PROMPT:
Check every line of the data below for the string "span", and copy the ones that hold it.
Top of DATA IN THIS EXERCISE
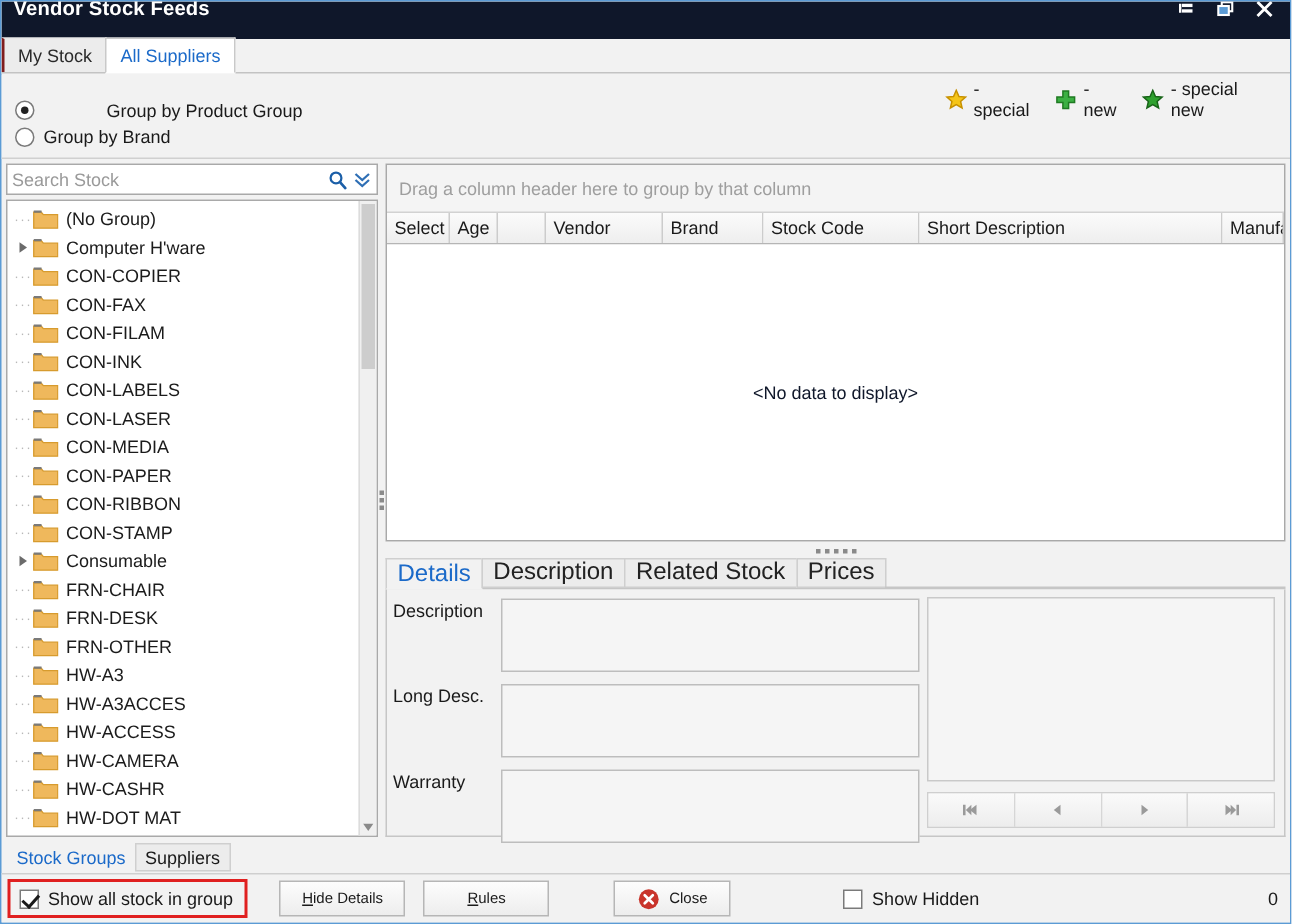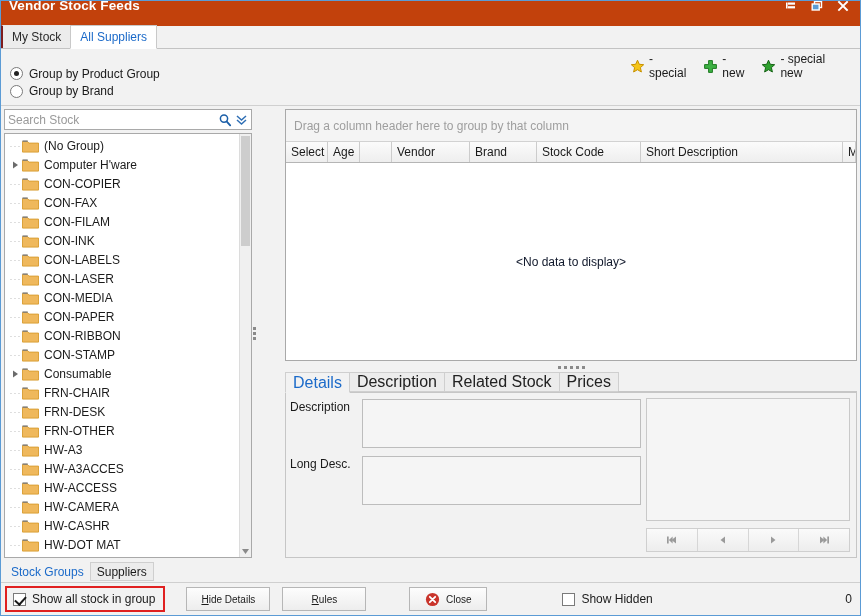--- a/index.html
+++ b/index.html
@@ -23,7 +23,7 @@
   
   .titlebar {
     position: absolute; left: 0; top: 0; right: 0; height: 25px;
-    background: #c2410c;
+    background: #0f172a;
     display: flex; align-items: center;
     padding: 0 6px 16px 8px;
   }

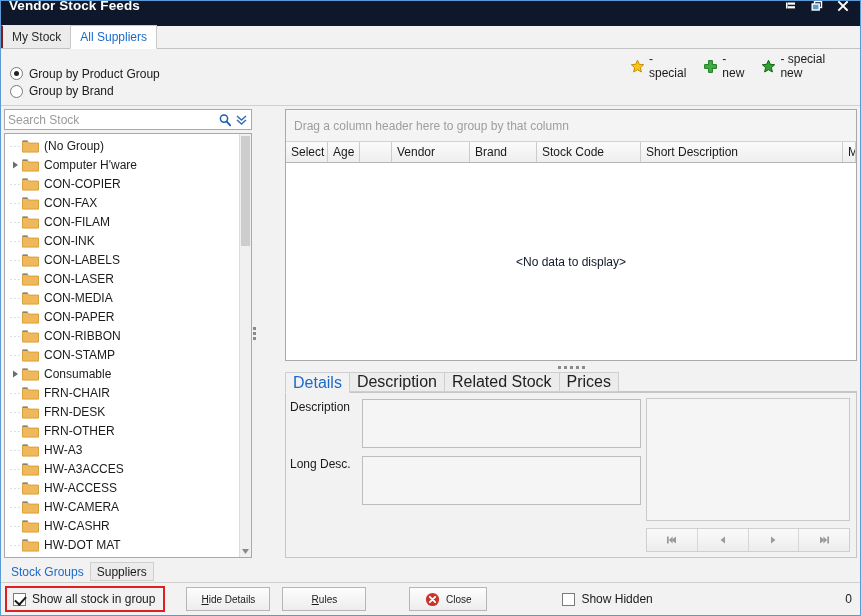--- a/index.html
+++ b/index.html
@@ -81,7 +81,7 @@
     border-bottom: 1px solid #d0d0d0;
   }
   .radio-line { display: flex; align-items: center; padding-left: 9px; height: 26px; cursor: pointer; }
-  .radio-line:first-child { padding-top: 19px; height: 28px; }
+  .radio-line:first-child { padding-top: 19px; height: 28px; gap: 42px; }
   .radio {
     width: 13px; height: 13px; border-radius: 50%;
     border: 1px solid #7a7a7a; background: #fff;

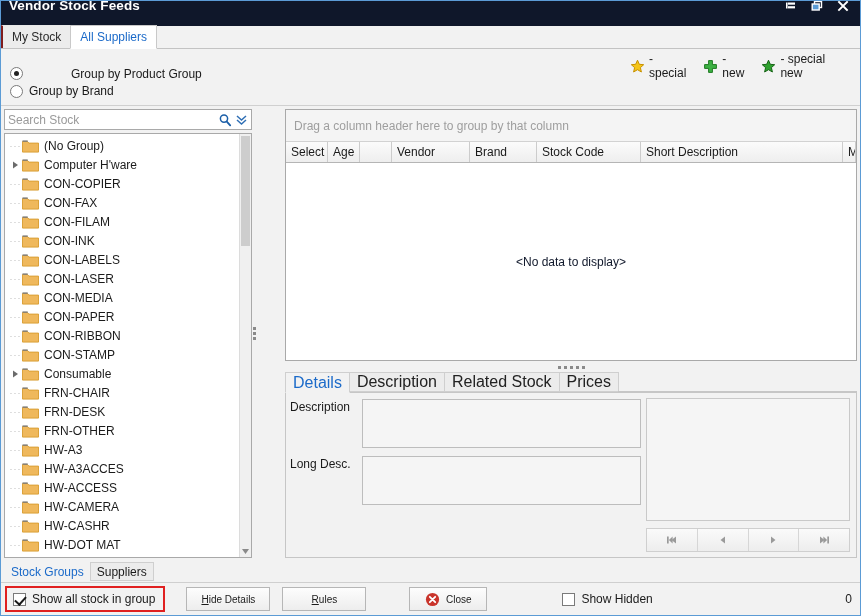--- a/index.html
+++ b/index.html
@@ -169,7 +169,7 @@
 
   
   .rightpanel {
-    position: absolute; left: 256px; top: 108px; right: 3px; height: 449px; margin-left: 28px;
+    position: absolute; left: 256px; top: 108px; right: 3px; height: 449px;
   }
   .gridbox {
     position: absolute; left: 0; top: 0; right: 0; height: 252px;

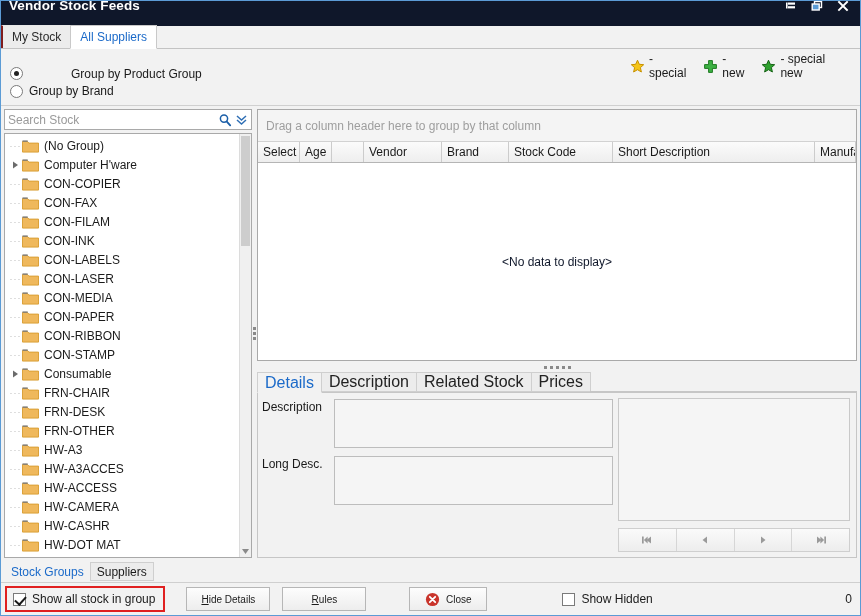--- a/index.html
+++ b/index.html
@@ -649,6 +649,10 @@
           </div>
           <div class="drow">
             <span class="dlabel">Long Desc.</span>
+            <div class="dfield"></div>
+          </div>
+          <div class="drow">
+            <span class="dlabel">Warranty</span>
             <div class="dfield"></div>
           </div>
         </div>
Bottom of DATA IN THIS EXERCISE
RESPONSE BOX:
             <span class="dlabel">Long Desc.</span>
+            <span class="dlabel">Warranty</span>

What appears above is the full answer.